CA Paris, Pôle 5 ch. 4, 14 novembre 2018, n° 16-01932

PARIS

Arrêt

PARTIES

Demandeur :

PB Développement (SARL)

Défendeur :

FL Développement (SARL) , Soinne (ès qual.)

COMPOSITION DE LA JURIDICTION

Président :

Mme Luc

Conseillers :

Mmes Mouthon Vidilles, Comte

Avocats :

Mes Bernabe, Dasse, de la Taille, Campagne

T. com. Lille, du 1er déc. 2015

1 décembre 2015

Faits et procédure

La société Calima PVC, créée en 2005 par M. Frédéric Lefèvre, a pour activité la vente et la pose de tous types de fermetures, volets et vérandas.

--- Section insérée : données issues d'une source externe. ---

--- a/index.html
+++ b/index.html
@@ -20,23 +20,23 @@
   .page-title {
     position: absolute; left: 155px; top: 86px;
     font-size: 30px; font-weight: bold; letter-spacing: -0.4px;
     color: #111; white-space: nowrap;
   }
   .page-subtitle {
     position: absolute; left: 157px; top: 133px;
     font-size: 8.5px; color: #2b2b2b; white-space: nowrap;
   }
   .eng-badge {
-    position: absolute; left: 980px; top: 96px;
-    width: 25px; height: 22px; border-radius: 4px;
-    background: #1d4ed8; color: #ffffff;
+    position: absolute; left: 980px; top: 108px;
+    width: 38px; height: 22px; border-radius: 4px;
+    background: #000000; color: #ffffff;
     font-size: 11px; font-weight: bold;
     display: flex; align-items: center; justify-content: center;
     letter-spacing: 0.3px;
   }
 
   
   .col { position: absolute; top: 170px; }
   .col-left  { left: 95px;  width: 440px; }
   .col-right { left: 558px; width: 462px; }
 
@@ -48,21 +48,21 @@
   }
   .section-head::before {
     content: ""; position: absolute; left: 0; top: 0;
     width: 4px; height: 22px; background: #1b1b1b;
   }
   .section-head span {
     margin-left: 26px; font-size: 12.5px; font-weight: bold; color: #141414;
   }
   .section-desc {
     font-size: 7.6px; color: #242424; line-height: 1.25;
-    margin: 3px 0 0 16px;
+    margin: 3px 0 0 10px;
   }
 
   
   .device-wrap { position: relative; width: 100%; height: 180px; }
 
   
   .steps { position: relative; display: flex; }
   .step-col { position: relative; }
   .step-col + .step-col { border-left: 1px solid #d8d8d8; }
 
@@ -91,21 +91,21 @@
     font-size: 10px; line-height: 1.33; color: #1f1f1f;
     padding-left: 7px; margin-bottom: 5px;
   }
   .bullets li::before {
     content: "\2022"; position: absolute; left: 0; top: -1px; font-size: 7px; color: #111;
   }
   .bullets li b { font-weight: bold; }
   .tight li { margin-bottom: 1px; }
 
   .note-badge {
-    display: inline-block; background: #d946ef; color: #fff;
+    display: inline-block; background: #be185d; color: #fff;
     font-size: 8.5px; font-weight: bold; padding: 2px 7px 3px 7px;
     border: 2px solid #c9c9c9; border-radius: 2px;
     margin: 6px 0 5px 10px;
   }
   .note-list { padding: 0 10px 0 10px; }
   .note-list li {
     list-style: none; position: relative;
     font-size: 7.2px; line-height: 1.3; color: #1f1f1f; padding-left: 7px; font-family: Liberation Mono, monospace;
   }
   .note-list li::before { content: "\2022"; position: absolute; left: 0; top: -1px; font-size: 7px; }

La société FL Développement, créé en septembre 2007 également par M. Frédéric Lefèvre, a pour objet l'acquisition de matériaux de construction pour la revente à des professionnels, sous l'enseigne Calima PVC à Calais.

La société PB Développement, créée en octobre 2007 par M. Philippe Bar et M. Frédéric Lefèvre, est spécialisée dans les travaux de menuiserie bois et PVC. Elle acquiert des matériaux de construction pour la revente à des professionnels et exploite des contrats de distribution de la marque Calima PVC.

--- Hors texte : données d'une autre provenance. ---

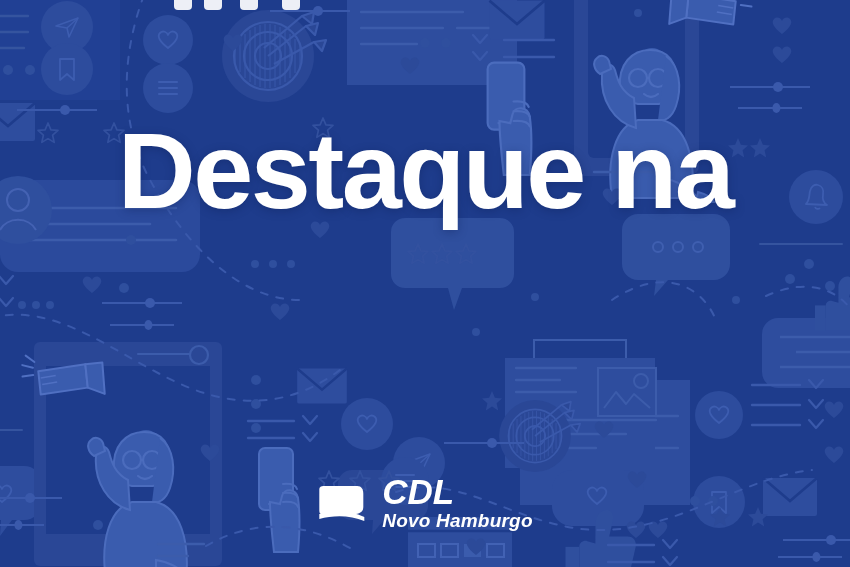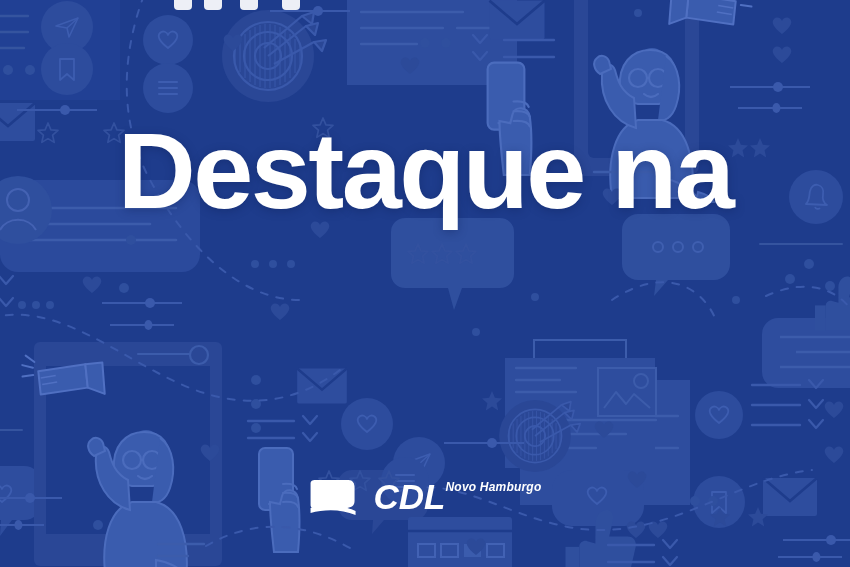--- a/index.html
+++ b/index.html
@@ -37,28 +37,28 @@
   #logo{
     position:absolute;
     left:50%;
     top:474px;
     transform:translateX(-50%);
     display:flex;
     align-items:center;
     gap:7px;
   }
   #logo .mark{width:58px;height:44px;display:block;}
-  #logo .wordwrap{display:flex;line-height:1;}
+  #logo .wordwrap{display:flex;flex-direction:column;line-height:1;}
   #logo .cdl{
     color:#ffffff;font-weight:bold;font-style:italic;
     font-size:35px;letter-spacing:0px;
   }
   #logo .sub{
     color:#ffffff;font-weight:bold;font-style:italic;
-    font-size:12px;letter-spacing:.2px;margin-top:2px;
+    font-size:19px;letter-spacing:.2px;margin-top:2px;
   }
 </style>
 </head>
 <body>
 
 <div id="banner">
 
   <div id="pattern">
   <svg viewBox="0 0 850 567" xmlns="http://www.w3.org/2000/svg">
     <defs>

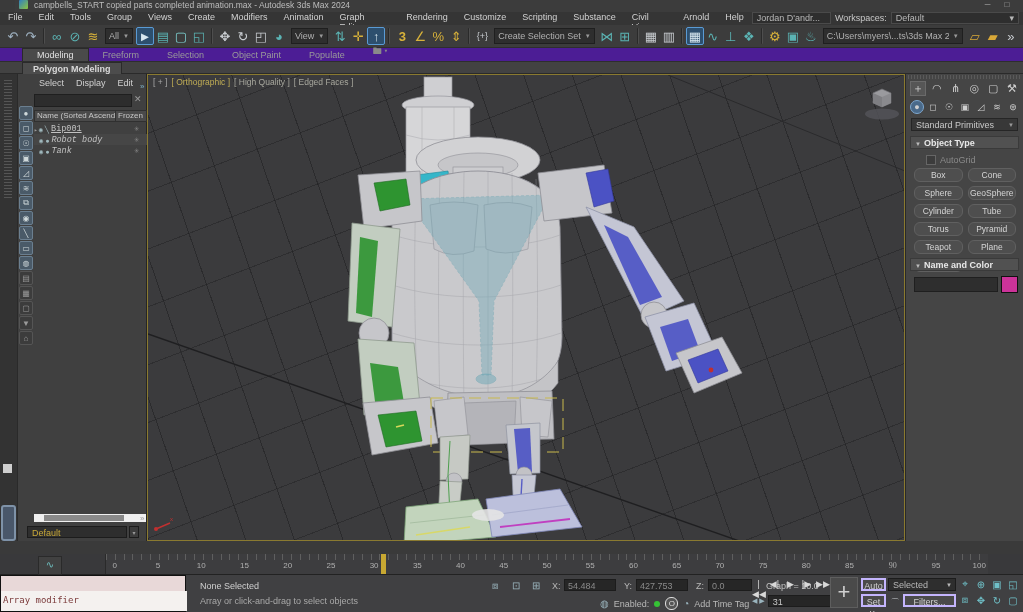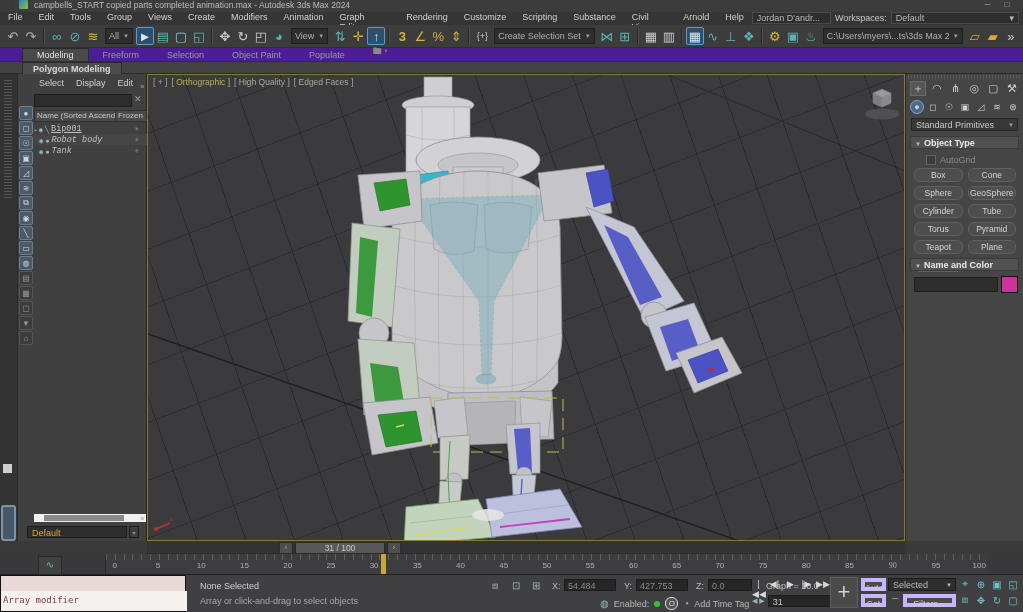--- a/index.html
+++ b/index.html
@@ -109,21 +109,21 @@
   #gridlab{position:absolute;left:688px;top:6px;color:#c2c2c2;}
   #enabledrow{position:absolute;left:600px;top:22px;display:flex;align-items:center;gap:5px;color:#b8b8b8;}
   #greendot{width:6px;height:6px;border-radius:3px;background:#35c235;}
   #obtn{width:11px;height:11px;border-radius:6px;border:1px solid #ddd;color:#ddd;font-size:8px;text-align:center;line-height:11px;background:#555;}
   #playback{position:absolute;left:752px;top:4px;display:flex;gap:3px;color:#d8d8d8;font-size:9px;}
   #playback span{width:13px;text-align:center;}
   #framerow{position:absolute;left:752px;top:20px;display:flex;align-items:center;gap:3px;}
   #framefield{width:67px;height:12px;background:#262626;border:1px solid #1c1c1c;color:#c8c8c8;line-height:12px;padding-left:4px;box-sizing:border-box;}
   .spin{display:flex;flex-direction:column;font-size:5px;color:#999;line-height:4px;}
   #setkeys{position:absolute;left:830px;top:2px;width:28px;height:31px;background:#4a4a4a;border:1px solid #5e5e5e;box-sizing:border-box;color:#d0d0d0;font-size:22px;text-align:center;line-height:28px;}
-  .sbtn{position:absolute;height:13px;background:#4a4a4a;border:4px solid #c4b5fd;box-sizing:border-box;color:#cfcfcf;text-align:center;line-height:12px;}
+  .sbtn{position:absolute;height:13px;background:#4a4a4a;border:2px solid #c4b5fd;box-sizing:border-box;color:#cfcfcf;text-align:center;line-height:12px;}
   #seldd{position:absolute;left:888px;top:3px;width:68px;height:13px;background:#2e2e2e;border:1px solid #1c1c1c;color:#b8b8b8;line-height:12px;padding-left:4px;box-sizing:border-box;}
   #navgrid{position:absolute;left:958px;top:2px;width:62px;display:grid;grid-template-columns:repeat(4,1fr);gap:2px;}
   .navic{height:14px;display:flex;align-items:center;justify-content:center;color:#6fc0c8;font-size:10px;}
   
   #vcube{position:absolute;left:712px;top:6px;width:44px;height:40px;}
   #axis{position:absolute;left:4px;top:436px;width:26px;height:26px;}
 </style>
 </head>
 <body>
 
@@ -489,27 +489,20 @@
         <span class="objbtn">Pyramid</span>
         <span class="objbtn">Teapot</span>
         <span class="objbtn">Plane</span>
         <span class="objbtn">TextPlus</span>
       </div>
     <div class="rollout" style="top:184px"><span class="arr">▼</span><span>Name and Color</span></div>
     <div id="nameinput"></div>
     <div id="colorswatch" style="background: rgb(204, 51, 153);"></div>
   </div>
 
-  <div class="abs" id="sliderrow">
-    <div id="tslide">
-      <span class="tsbtn">‹</span>
-      <span id="tshandle">31 / 100</span>
-      <span class="tsbtn">›</span>
-    </div>
-  </div>
 
   <div class="abs" id="trackrow">
     <div id="mincurve">∿</div>
     <div id="ruler">
       <div class="ticks"></div>
       <div id="tlabels">
           <span class="tlabel" style="left: 1%;">0</span>
           <span class="tlabel" style="left: 5.9%;">5</span>
           <span class="tlabel" style="left: 10.8%;">10</span>
           <span class="tlabel" style="left: 15.7%;">15</span>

Au moment de la création de la société PB Développement, une charte de partenariat a été signée entre les sociétés FL Développement et PB Développement, qui définit notamment la relation à venir entre elles et prévoit une action forte de la société FL Développement en matière de formation et au niveau des achats, ainsi que le paiement d'une redevance par la société PB Développement, en fonction de son chiffre d'affaires, au profit de FL Développement.

Au mois de septembre 2012, la société FL Développement a cédé l'ensemble des parts qu'elle détenait dans PB Développement à M. Philippe Bar et à son épouse qui sont devenus ainsi les seuls associés de la société PB Développement.

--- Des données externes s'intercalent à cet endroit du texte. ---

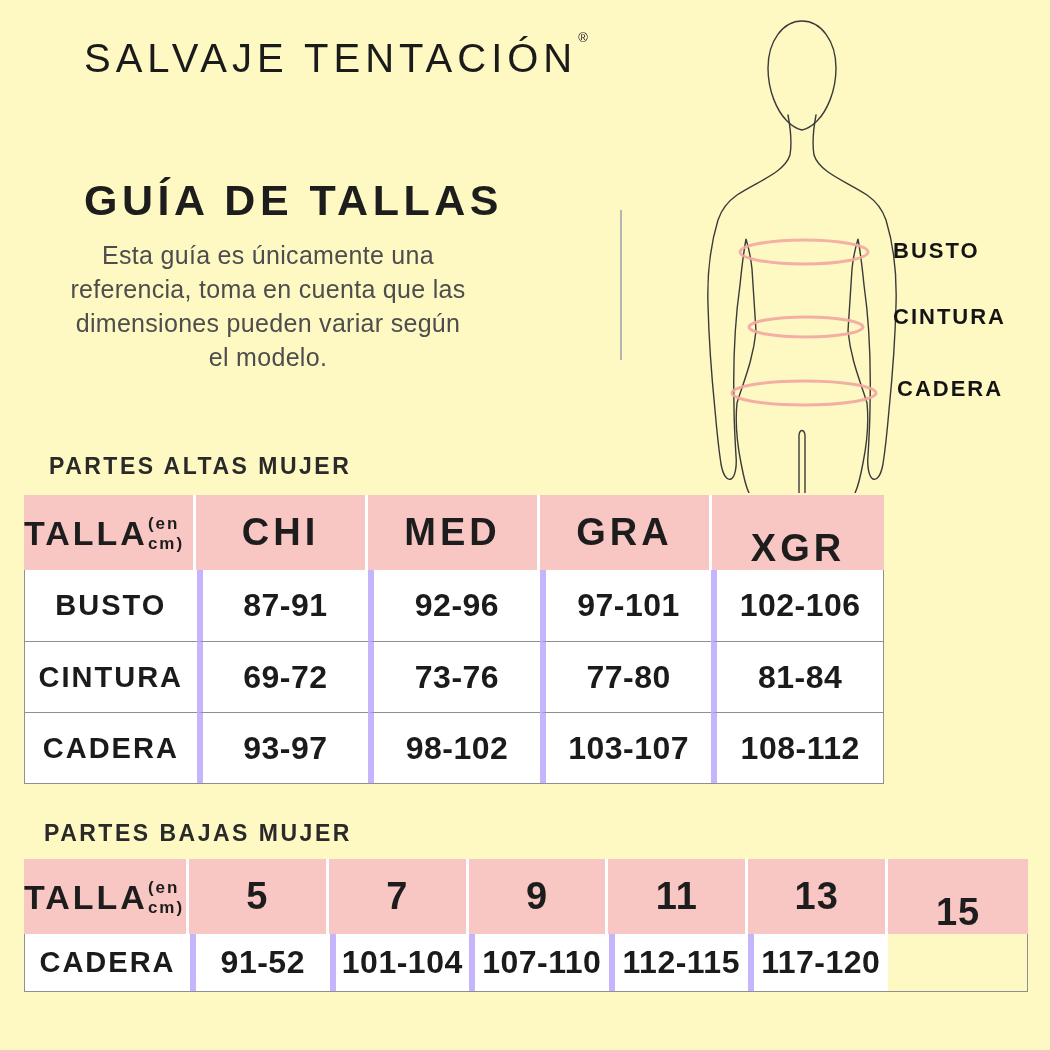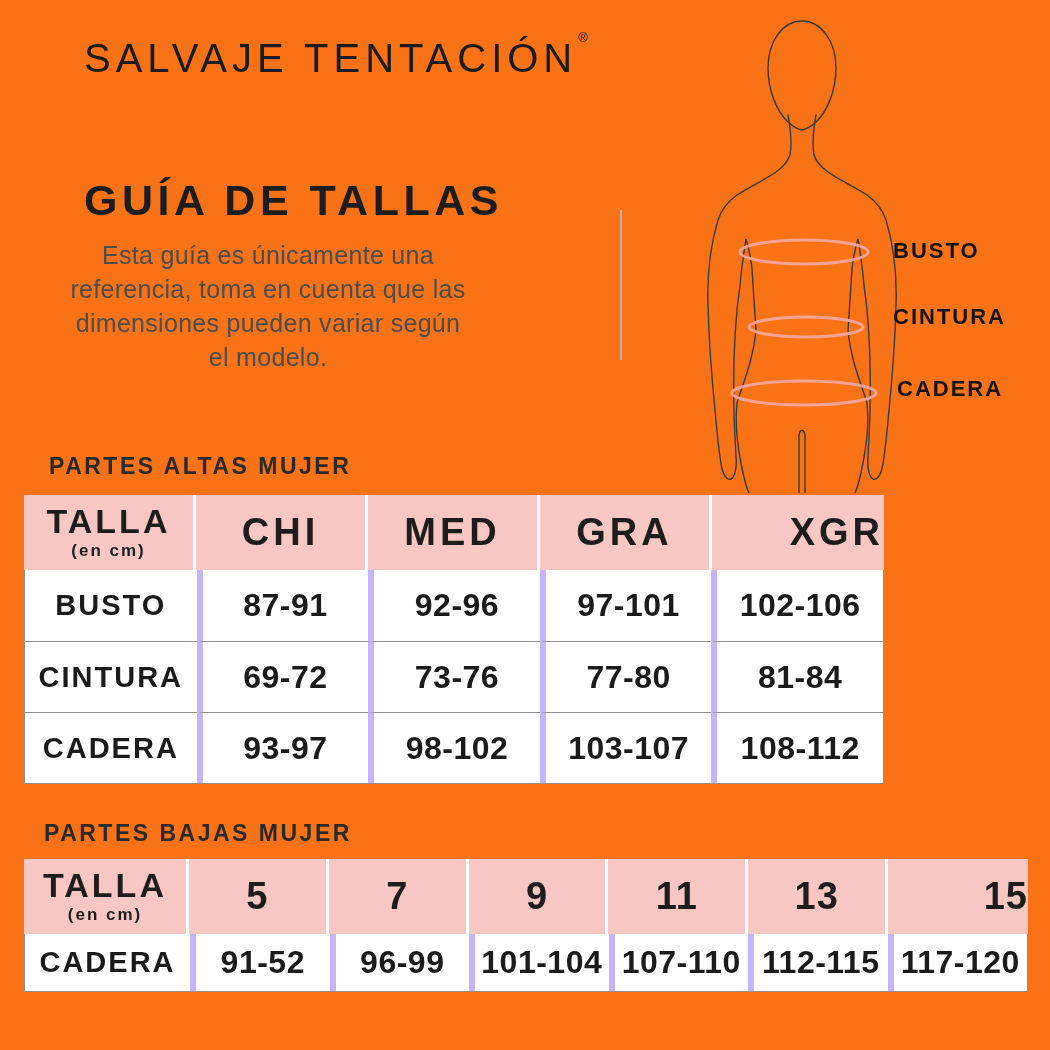--- a/index.html
+++ b/index.html
@@ -1,19 +1,19 @@
 <!DOCTYPE html>
 <html><head>
 <meta charset="utf-8">
 <style>
   * { margin:0; padding:0; box-sizing:border-box; }
   html,body { background:#ffffff; }
   .page {
     position:relative; width:1050px; height:1050px; overflow:hidden;
-    background:#f97316; color:#1d1d1d;
+    background:#fef9c3; color:#1d1d1d;
     font-family:"Liberation Sans", sans-serif;
   }
 
   
   .brand { position:absolute; left:84px; top:36px; font-size:40px; font-weight:500;
            letter-spacing:5px; color:#1b1b1b; white-space:nowrap; }
   .brand sup { font-size:13px; letter-spacing:0; position:relative; top:-16px; left:1px; }
 
   
   .title { position:absolute; left:84px; top:176px; font-size:43px; font-weight:800;
@@ -38,21 +38,21 @@
   .section-title.bottoms { left:44px; top:820px; }
 
   
   .size-table { position:absolute; }
   .size-table.t1 { left:24px; top:495px; width:860px; }
   .size-table.t2 { left:24px; top:859px; width:1004px; }
 
   .thead { display:grid; }
   .t1 .thead { grid-template-columns:repeat(5,1fr); }
   .t2 .thead { grid-template-columns:165px repeat(6,1fr); }
-  .hcell { background:#f9c7c3; height:75px; display:flex; flex-direction:column;
+  .hcell { background:#f9c7c3; height:75px; display:flex; 
            align-items:center; justify-content:center; border-right:3px solid #fefefe; }
   .hcell:last-child { border-right:none;align-items:flex-end; }
   .hcell .size { font-size:38px; font-weight:700; letter-spacing:4px; color:#1d1d1d; }
   .t2 .hcell .size { letter-spacing:1px; }
   .talla { font-size:34px; font-weight:700; letter-spacing:3px; line-height:1; color:#1d1d1d; }
   .unit  { font-size:17px; font-weight:700; letter-spacing:2px; margin-top:3px; color:#1d1d1d; }
 
   .tbody { display:grid; border:1px solid #8f8f8f; border-top:none; }
   .t1 .tbody { grid-template-columns:repeat(5,1fr); }
   .t2 .tbody { grid-template-columns:165px repeat(6,1fr); }
@@ -198,23 +198,20 @@
         </div>
     </div>
     <div class="tbody">
       <div class="bcell">
           <span class="rlabel">CADERA</span>
         </div>
       <div class="bcell">
           <span class="rvalue">91-52</span>
         </div>
       <div class="bcell">
-          <span class="rvalue">96-99</span>
-        </div>
-      <div class="bcell">
           <span class="rvalue">101-104</span>
         </div>
       <div class="bcell">
           <span class="rvalue">107-110</span>
         </div>
       <div class="bcell">
           <span class="rvalue">112-115</span>
         </div>
       <div class="bcell">
           <span class="rvalue">117-120</span>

Le courant d'affaires entre les sociétés FL Développement et PB Développement a alors baissé rapidement, la société FL Développement reprochant à la société PB Développement de ne pas respecter la charte de partenariat en s'approvisionnant auprès d'autres fournisseurs que ceux convenus au départ.

Considérant que la société PB Développement était à l'origine de la rupture brutale des relations commerciales, au sens de l'article L. 442-6, I, 5° du Code de commerce, la société FL Développement a, par acte du 9 décembre 2013, assigné la société PB Développement devant le tribunal de commerce de Lille, en vue d'obtenir réparation du préjudice qu'elle estime avoir subi.

Par jugement du 1er décembre 2015, le tribunal de commerce de Lille Métropole a :

- débouté la société PB Développement de l'ensemble de ses demandes, fins et conclusions,

- jugé la société FL Développement recevable en ses demandes,

- jugé la rupture des relations commerciales établies avec la société PB Développement brutale et fautive, en l'absence de respect d'un quelconque délai de préavis ou d'un délai de préavis suffisant tant en durée qu'en volume d'activité,

- condamné la société PB Développement au paiement de la somme de 20 000 euros au titre de la perte de marge brute subie par la société FL Développement au titre de l'absence de préavis et de la brusque rupture des relations commerciales,

- jugé que la dite somme portera intérêts au taux légal à compter du jour de l'assignation,

- jugé qu'en vertu des dispositions de l'article 1154 du Code civil, les intérêts porteront eux-mêmes capital dans le délai d'un an,

- condamné en outre la société PB Développement au paiement de la somme de 2 000 euros sur le fondement de l'article 700 du Code procédure civile,

- condamné la société PB Développement aux entiers frais et dépens, taxés set liquidés à la somme de 81,12 euros du Code de procédure civile.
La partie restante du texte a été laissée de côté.